Markets
that climb to dizzying heights over extended time periods are known as bulls
for a reason: they buck. I titled my book on investing Financial Bull Riding
for that reason. A bull has been breaking things in China’s stock market
recently, falling as much as 30% from an ascent of 150% over the past year.
The
exchanges responded by freezing trading in as many as 50% of issues while the
government forbade corporate executives and directors from selling any stock
for six months, suspended initial public offering and made more loans available
to investors. What does it mean? It certainly doesn’t mean what Bloomberg
wrote about it recently:
In
China, the invisible hand of the market sometimes needs help from the iron fist
of the state. That’s certainly true after a meltdown vaporized $3.5 trillion in
the value of shares traded on the Shanghai and Shenzhen exchanges.
The
state caused the market to rocket 150% in a year by making cheap credit
available to buy stocks in the first place. In addition, investors are rescuing
their money from the collapsing real estate market. China has dozens of new
ghost towns because for decades the state limited where citizens could invest
their savings, leaving them with real estate as the only good option. Prices in
real estate have been falling recently, so when the state opened stock
exchanges much of the real estate money went into them.
At
the same time, the state-controlled media urged individuals to buy into the
market. Not only did the state contribute to the markets meteoric rise, it tied
the reputation of its policies to market success, according to Bloomberg:
“This
is a real testing moment for the leadership,” says Zhao Xijun, deputy dean of
Renmin University’s School of Finance. “The evaporation of fortunes of more
than 80 million individual investors would pose unthinkable social problems for
the country.”
And
while the market is $3.5 trillion lower than its peak, that doesn’t mean the
economy is poorer by that amount. The stock market is a zero sum game.

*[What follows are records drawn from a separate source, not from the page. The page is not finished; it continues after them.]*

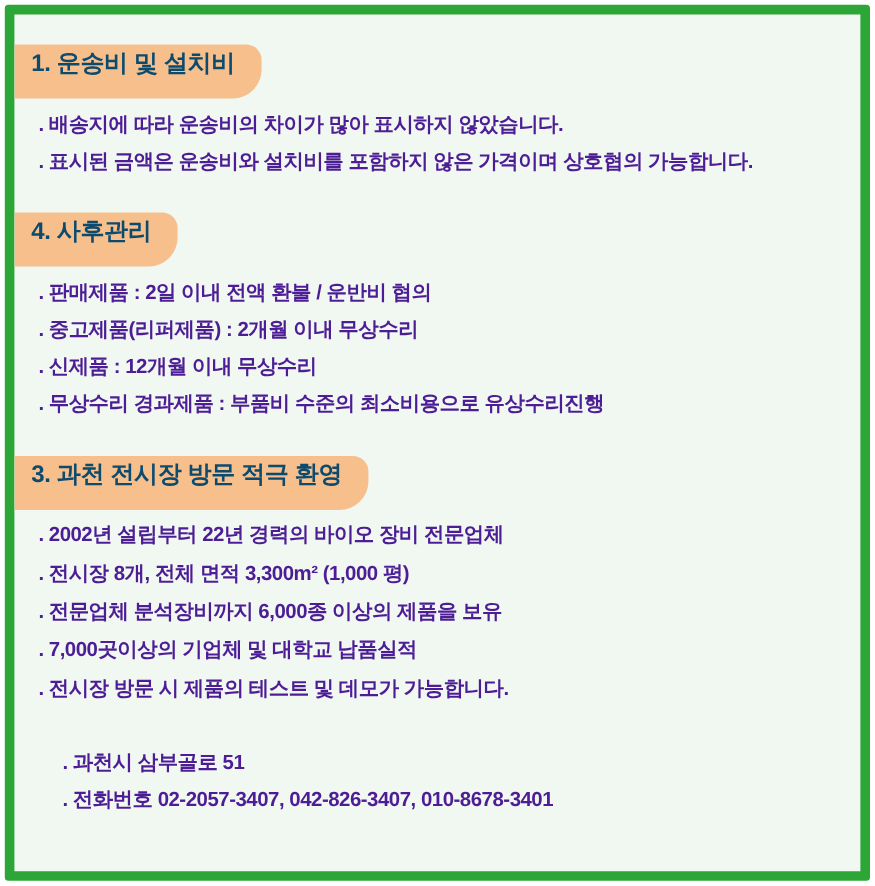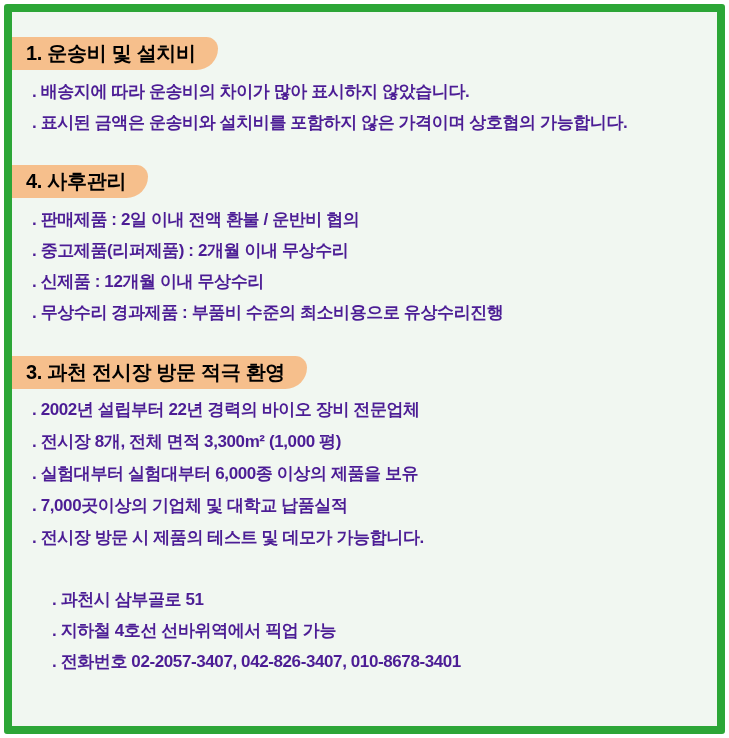--- a/index.html
+++ b/index.html
@@ -27,11 +27,11 @@
   .badge {
     display: inline-block;
     background: #f6bf8c;
-    color: #000000;
+    color: #0c4a6e;
     font-weight: bold;
     font-size: 20px;
     line-height: 33px;
-    height: 33px;
+    height: 45px;
     padding: 0 22px 0 14px;
     border-radius: 0 13px 24px 0;
     letter-spacing: -0.3px;

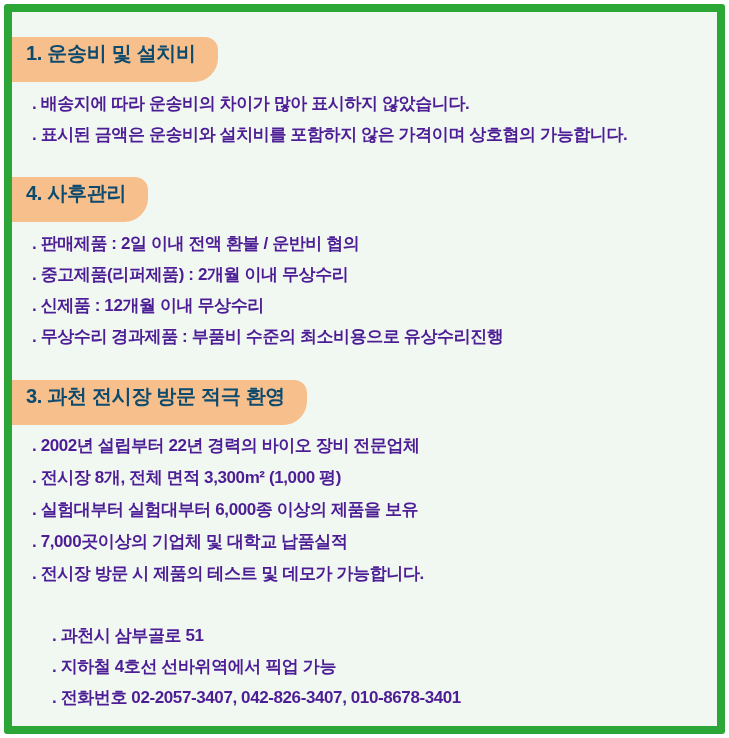--- a/index.html
+++ b/index.html
@@ -92,7 +92,7 @@
     <ul class="bullets">
       <li class="bullet">. 2002년 설립부터 22년 경력의 바이오 장비 전문업체</li>
       <li class="bullet">. 전시장 8개, 전체 면적 3,300m² (1,000 평)</li>
-      <li class="bullet">. 실험대부터 실험대부터 6,000종 이상의 제품을 보유</li>
+      <li class="bullet">. 전문업체 분석장비까지 6,000종 이상의 제품을 보유</li>
       <li class="bullet">. 7,000곳이상의 기업체 및 대학교 납품실적</li>
       <li class="bullet">. 전시장 방문 시 제품의 테스트 및 데모가 가능합니다.</li>
     </ul>

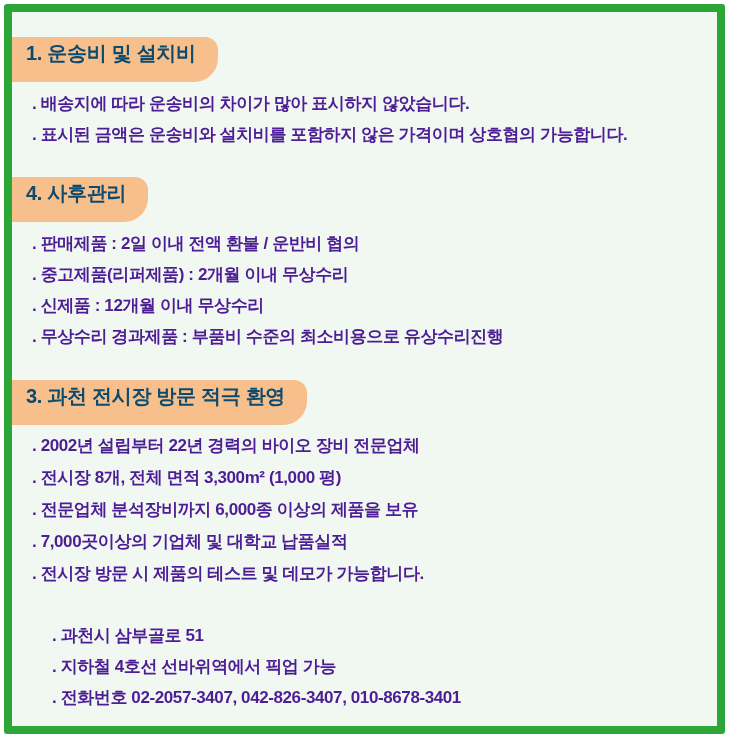--- a/index.html
+++ b/index.html
@@ -101,7 +101,6 @@
   <div class="section s4">
     <ul class="bullets">
       <li class="bullet">. 과천시 삼부골로 51</li>
-      <li class="bullet">. 지하철 4호선 선바위역에서 픽업 가능</li>
       <li class="bullet">. 전화번호 02-2057-3407, 042-826-3407, 010-8678-3401</li>
     </ul>
   </div>

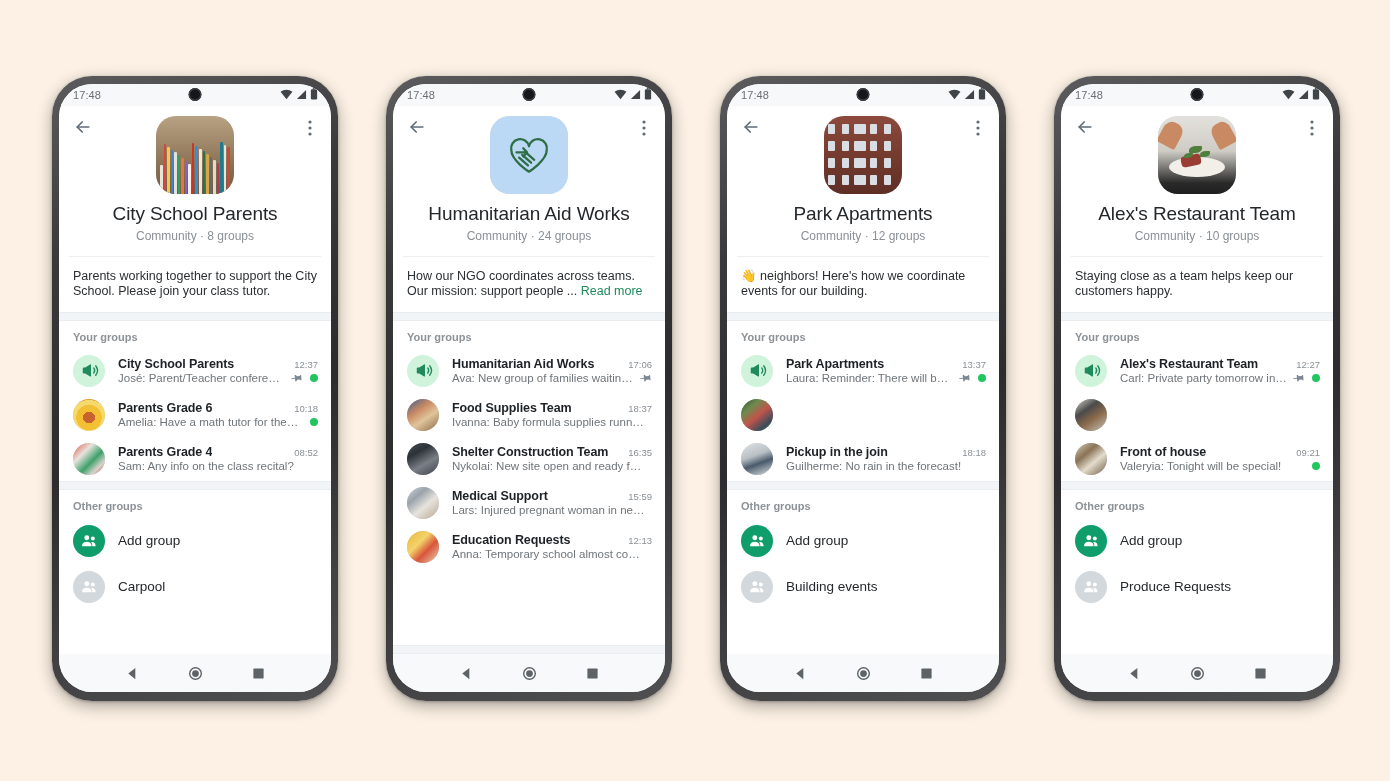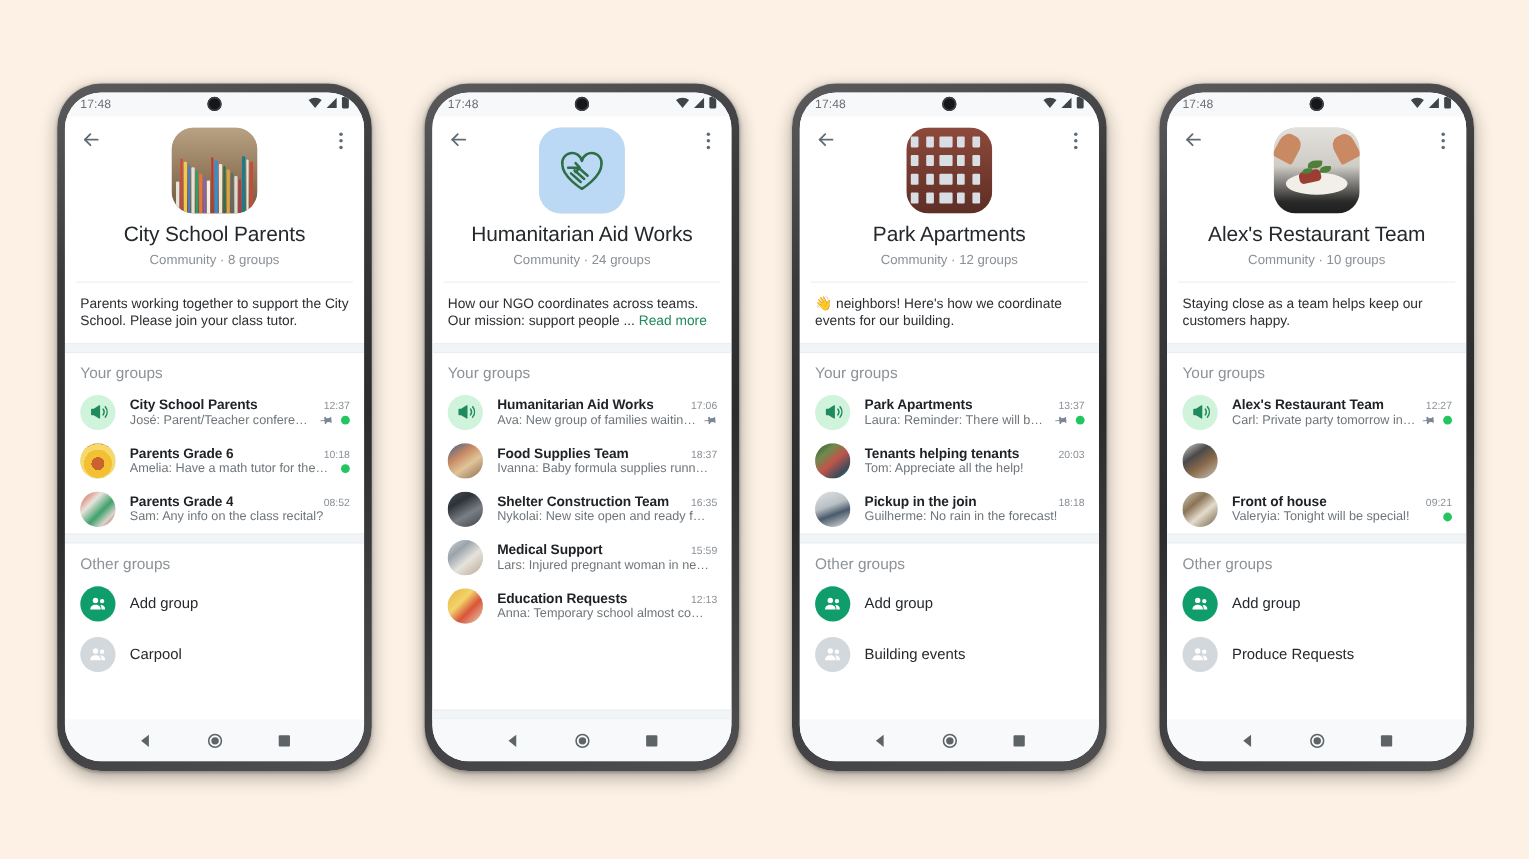--- a/index.html
+++ b/index.html
@@ -145,9 +145,10 @@
     flex-direction: column;
   }
   .section-label {
-    font-size: 14px;
+    font-size: 11px;
     color: #8d9297;
     padding: 10px 10px 6px 14px;
+    font-weight: bold;
   }
 
   .row {

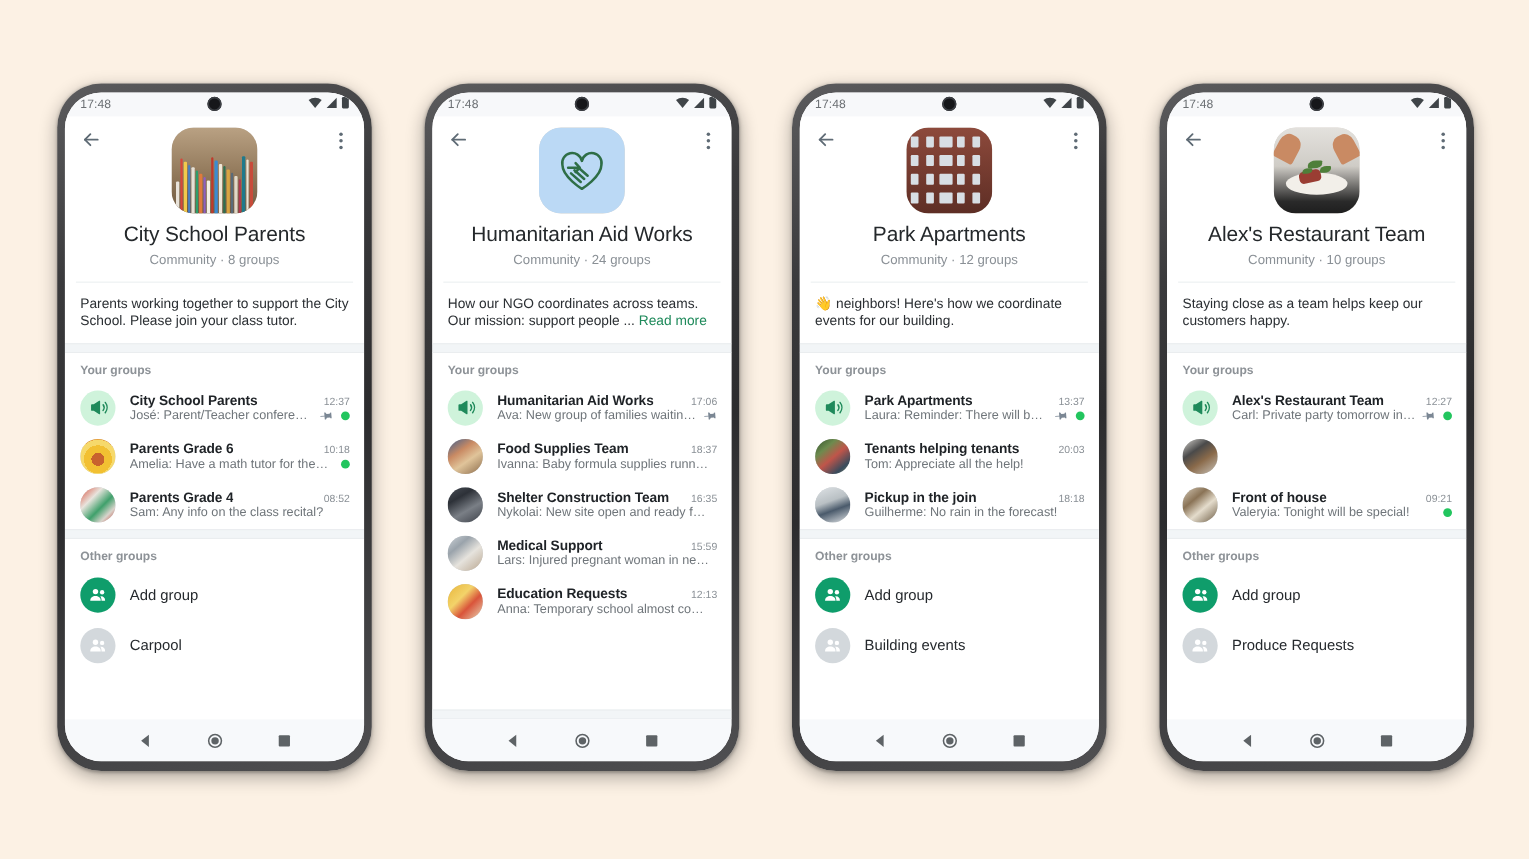--- a/index.html
+++ b/index.html
@@ -723,16 +723,6 @@
         <div class="row-av">
               <div class="ph ph-tenants"></div>
             </div>
-        <div class="row-body">
-          <div class="row-line1">
-            <div class="row-title">Tenants helping tenants</div>
-            <div class="row-time">20:03</div>
-          </div>
-          <div class="row-line2">
-            <div class="row-msg">Tom: Appreciate all the help!</div>
-            <div class="row-meta"></div>
-          </div>
-        </div>
       </div>
       <div class="row">
         <div class="row-av">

For
every loser of a dollar someone has gained a dollar.
The
recent rise and drop in China’s market is not very different from the US market
in the late 1990s that enjoyed the dot.com bubble in which PE ratios lost their
sanity and then went bust.
A
stock market cannot climb 150% in a year without massive credit expansion by
the state. But as Mises explained in Human Action, the money supply must grow
at exponential rates in order to keep the bubble from collapsing. Chinese
authorities probably didn’t know that, in spite of the popularity of Austrian
economics at many Chinese universities.
Stock
markets provide insight into the expectations of others about the future and
help coordinate business plans, according to the great Austrian economist
Ludwig Lachmann. A collapse like that seen in China lately shows that many business
people are growing skeptical about the future of China’s economy.
China is
primarily a consumer
goods manufacturer in the international structure of capital, so if its economy is slowing it signals that
exports of consumer goods to the US and Europe are falling. And if the US and
Europe are buying fewer Chinese goods, that’s probably a sign that consumers in
those markets are hurting. China’s market may be the snowflake that causes the
avalanche in the stock markets of the US and Europe.